→ **WORK ITEM**:
Everything in the listing below must be set down again exactly, apart from the pictures.

→ **GIVEN DATA**:
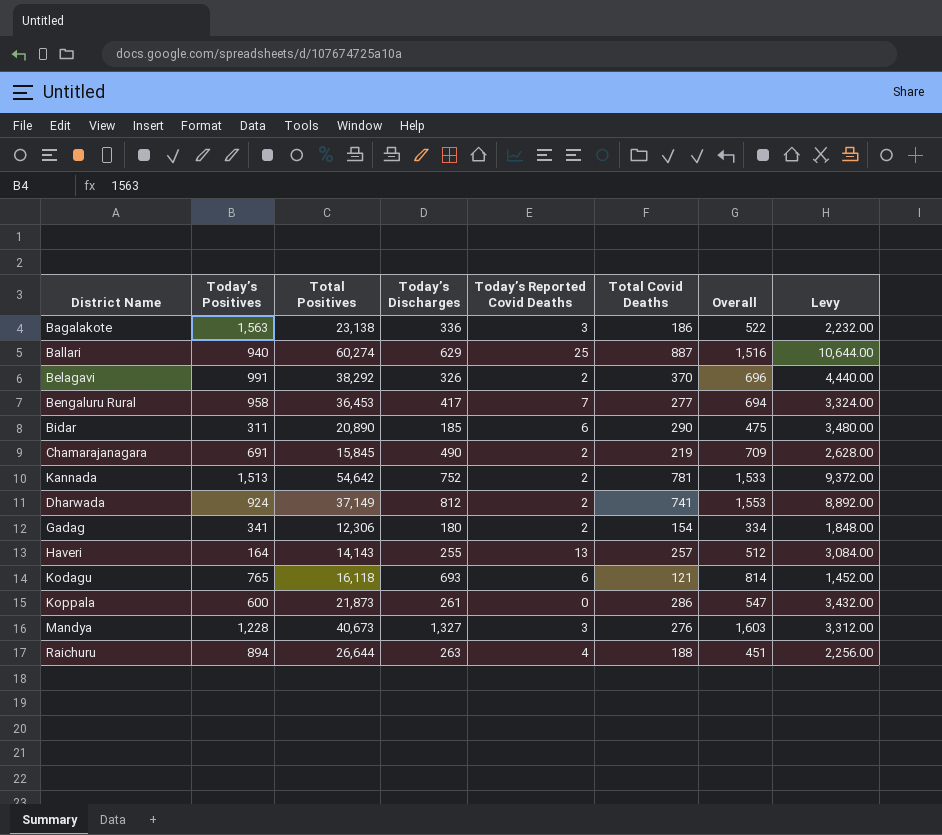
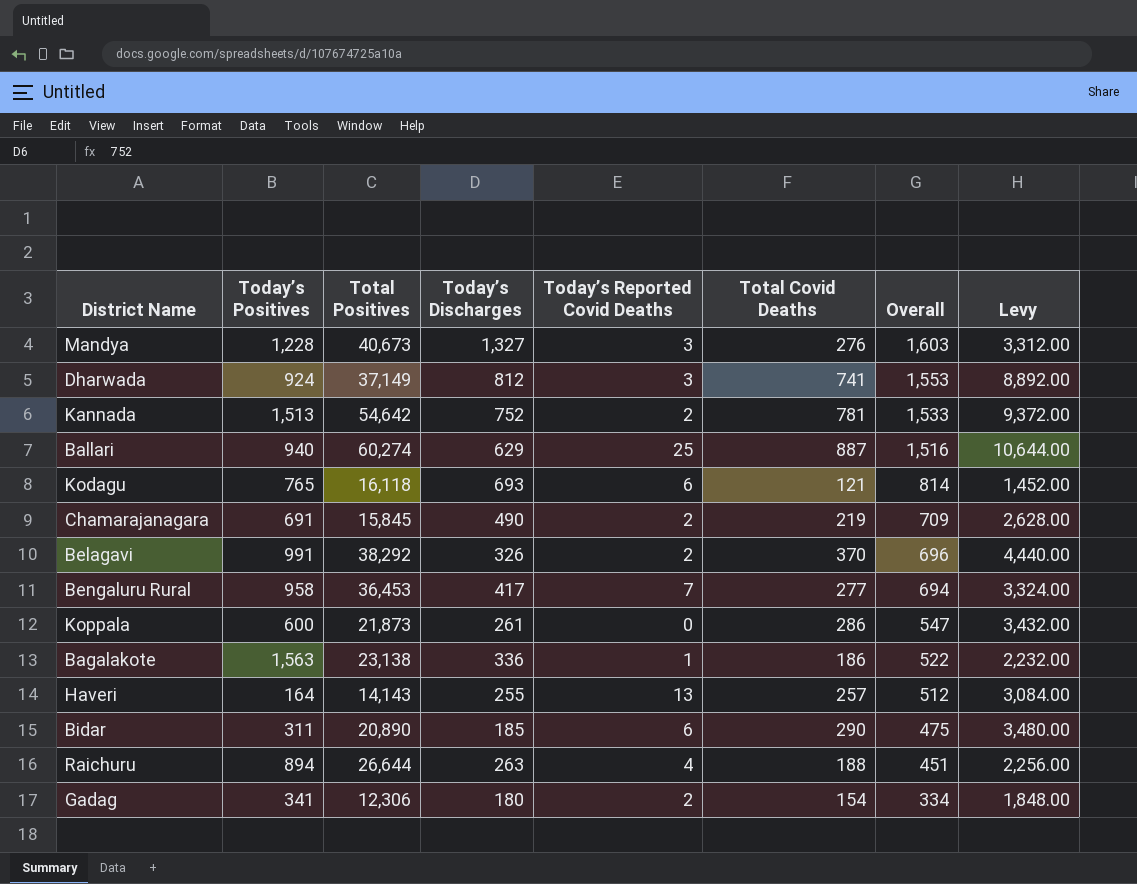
row order: none -> Overall descending
Dharwada | Today’s Reported Covid Deaths: 2 -> 3
Bagalakote | Today’s Reported Covid Deaths: 3 -> 1

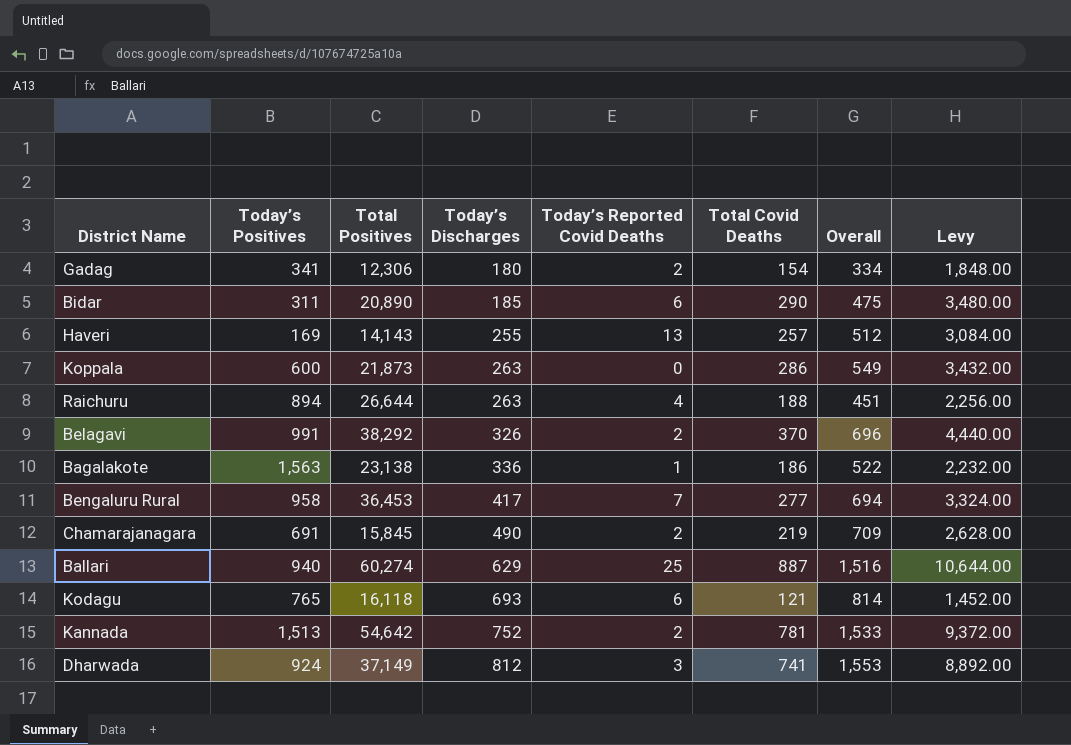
row order: Overall descending -> Today’s Discharges ascending
row Mandya: 1,228 | 40,673 | 1,327 | 3 | 276 | 1,603 | 3,312.00 -> none
Haveri | Today’s Positives: 164 -> 169
Koppala | Today’s Discharges: 261 -> 263
Koppala | Overall: 547 -> 549

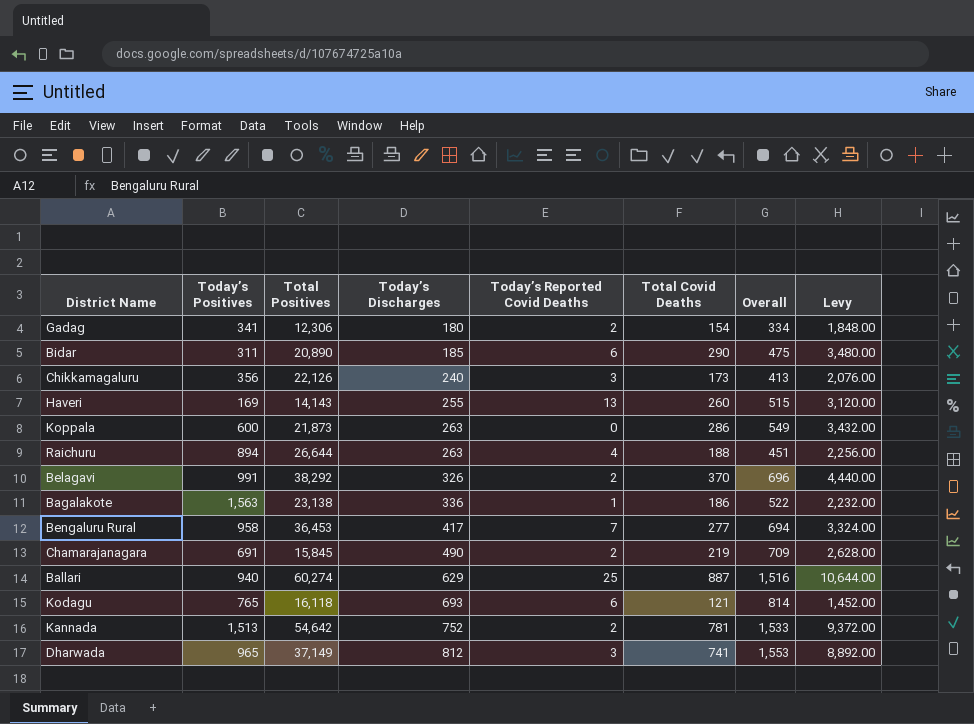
row Chikkamagaluru: none -> 356 | 22,126 | 240 | 3 | 173 | 413 | 2,076.00
Haveri | Total Covid Deaths: 257 -> 260
Haveri | Overall: 512 -> 515
Haveri | Levy: 3,084.00 -> 3,120.00
Dharwada | Today’s Positives: 924 -> 965

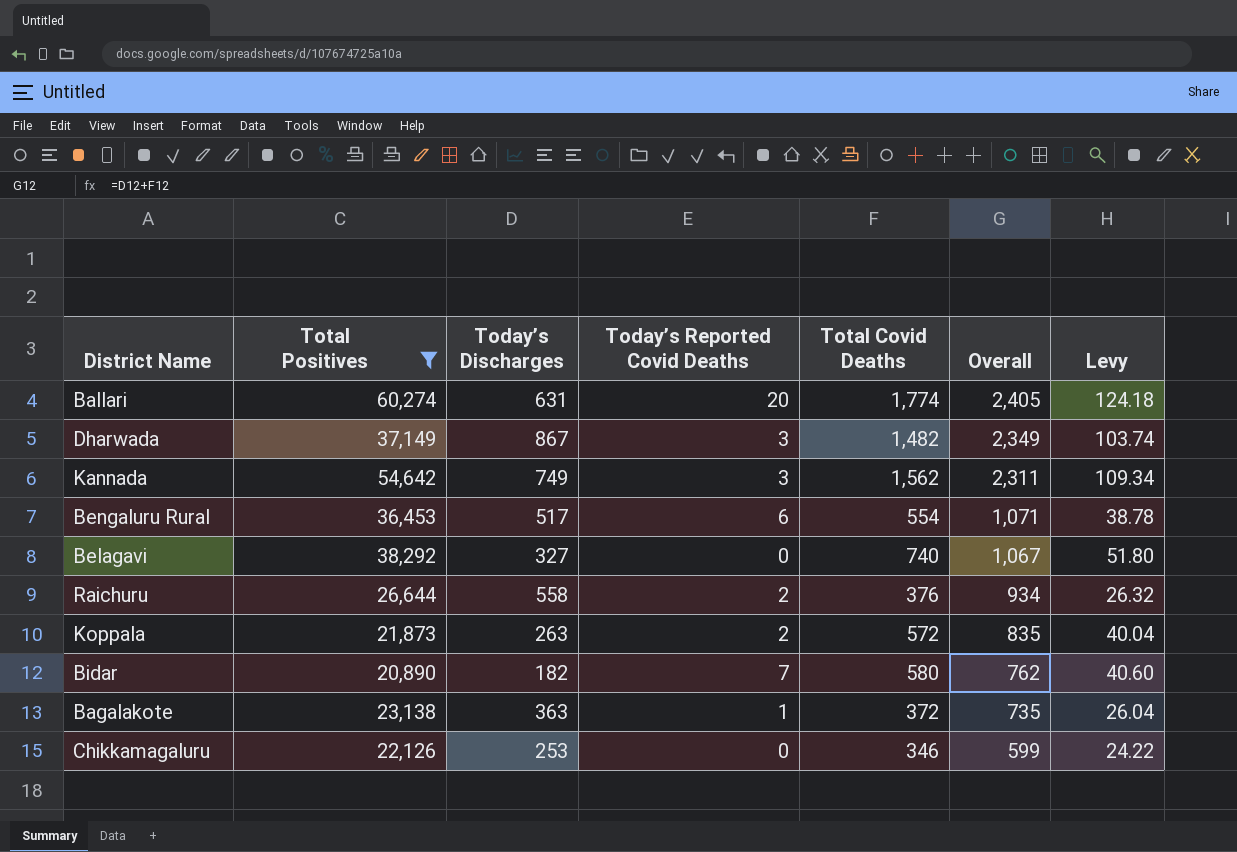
filter: none -> Total Positives >= 20,890
row order: Today’s Discharges ascending -> Overall descending
column Today’s Positives | position: 2 -> none
column Levy | formula: [Total Covid Deaths] * 12 -> [Total Covid Deaths] * 0.07
Ballari | Today’s Discharges: 629 -> 631
Ballari | Today’s Reported Covid Deaths: 25 -> 20
Ballari | Total Covid Deaths: 887 -> 1,774
Ballari | Overall: 1,516 -> 2,405
Dharwada | Today’s Discharges: 812 -> 867
Dharwada | Total Covid Deaths: 741 -> 1,482
Dharwada | Overall: 1,553 -> 2,349
Kannada | Today’s Discharges: 752 -> 749
Kannada | Today’s Reported Covid Deaths: 2 -> 3
Kannada | Total Covid Deaths: 781 -> 1,562
Kannada | Overall: 1,533 -> 2,311
Bengaluru Rural | Today’s Discharges: 417 -> 517
Bengaluru Rural | Today’s Reported Covid Deaths: 7 -> 6
Bengaluru Rural | Total Covid Deaths: 277 -> 554
Bengaluru Rural | Overall: 694 -> 1,071
Belagavi | Today’s Discharges: 326 -> 327
Belagavi | Today’s Reported Covid Deaths: 2 -> 0
Belagavi | Total Covid Deaths: 370 -> 740
Belagavi | Overall: 696 -> 1,067
Raichuru | Today’s Discharges: 263 -> 558
Raichuru | Today’s Reported Covid Deaths: 4 -> 2
Raichuru | Total Covid Deaths: 188 -> 376
Raichuru | Overall: 451 -> 934
Koppala | Today’s Reported Covid Deaths: 0 -> 2
Koppala | Total Covid Deaths: 286 -> 572
Koppala | Overall: 549 -> 835
Bidar | Today’s Discharges: 185 -> 182
Bidar | Today’s Reported Covid Deaths: 6 -> 7
Bidar | Total Covid Deaths: 290 -> 580
Bidar | Overall: 475 -> 762
Bagalakote | Today’s Discharges: 336 -> 363
Bagalakote | Total Covid Deaths: 186 -> 372
Bagalakote | Overall: 522 -> 735
Chikkamagaluru | Today’s Discharges: 240 -> 253
Chikkamagaluru | Today’s Reported Covid Deaths: 3 -> 0
Chikkamagaluru | Total Covid Deaths: 173 -> 346
Chikkamagaluru | Overall: 413 -> 599

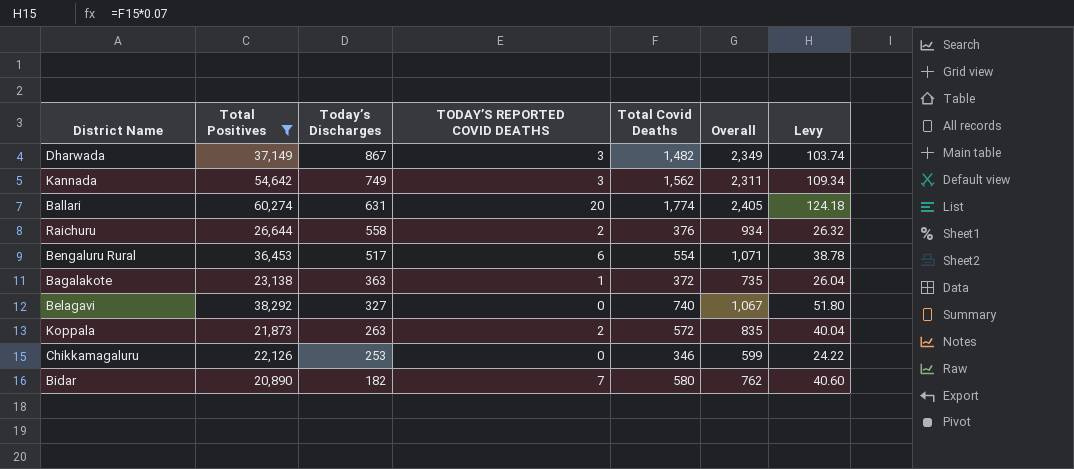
row order: Overall descending -> Today’s Discharges descending
column name: Today’s Reported Covid Deaths -> TODAY’S REPORTED COVID DEATHS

→ **ANSWER BOX**:
row order: none -> Overall descending
Dharwada | Today’s Reported Covid Deaths: 2 -> 3
Bagalakote | Today’s Reported Covid Deaths: 3 -> 1

row order: Overall descending -> Today’s Discharges ascending
row Mandya: 1,228 | 40,673 | 1,327 | 3 | 276 | 1,603 | 3,312.00 -> none
Haveri | Today’s Positives: 164 -> 169
Koppala | Today’s Discharges: 261 -> 263
Koppala | Overall: 547 -> 549

row Chikkamagaluru: none -> 356 | 22,126 | 240 | 3 | 173 | 413 | 2,076.00
Haveri | Total Covid Deaths: 257 -> 260
Haveri | Overall: 512 -> 515
Haveri | Levy: 3,084.00 -> 3,120.00
Dharwada | Today’s Positives: 924 -> 965

filter: none -> Total Positives >= 20,890
row order: Today’s Discharges ascending -> Overall descending
column Today’s Positives | position: 2 -> none
column Levy | formula: [Total Covid Deaths] * 12 -> [Total Covid Deaths] * 0.07
Ballari | Today’s Discharges: 629 -> 631
Ballari | Today’s Reported Covid Deaths: 25 -> 20
Ballari | Total Covid Deaths: 887 -> 1,774
Ballari | Overall: 1,516 -> 2,405
Dharwada | Today’s Discharges: 812 -> 867
Dharwada | Total Covid Deaths: 741 -> 1,482
Dharwada | Overall: 1,553 -> 2,349
Kannada | Today’s Discharges: 752 -> 749
Kannada | Today’s Reported Covid Deaths: 2 -> 3
Kannada | Total Covid Deaths: 781 -> 1,562
Kannada | Overall: 1,533 -> 2,311
Bengaluru Rural | Today’s Discharges: 417 -> 517
Bengaluru Rural | Today’s Reported Covid Deaths: 7 -> 6
Bengaluru Rural | Total Covid Deaths: 277 -> 554
Bengaluru Rural | Overall: 694 -> 1,071
Belagavi | Today’s Discharges: 326 -> 327
Belagavi | Today’s Reported Covid Deaths: 2 -> 0
Belagavi | Total Covid Deaths: 370 -> 740
Belagavi | Overall: 696 -> 1,067
Raichuru | Today’s Discharges: 263 -> 558
Raichuru | Today’s Reported Covid Deaths: 4 -> 2
Raichuru | Total Covid Deaths: 188 -> 376
Raichuru | Overall: 451 -> 934
Koppala | Today’s Reported Covid Deaths: 0 -> 2
Koppala | Total Covid Deaths: 286 -> 572
Koppala | Overall: 549 -> 835
Bidar | Today’s Discharges: 185 -> 182
Bidar | Today’s Reported Covid Deaths: 6 -> 7
Bidar | Total Covid Deaths: 290 -> 580
Bidar | Overall: 475 -> 762
Bagalakote | Today’s Discharges: 336 -> 363
Bagalakote | Total Covid Deaths: 186 -> 372
Bagalakote | Overall: 522 -> 735
Chikkamagaluru | Today’s Discharges: 240 -> 253
Chikkamagaluru | Today’s Reported Covid Deaths: 3 -> 0
Chikkamagaluru | Total Covid Deaths: 173 -> 346
Chikkamagaluru | Overall: 413 -> 599

row order: Overall descending -> Today’s Discharges descending
column name: Today’s Reported Covid Deaths -> TODAY’S REPORTED COVID DEATHS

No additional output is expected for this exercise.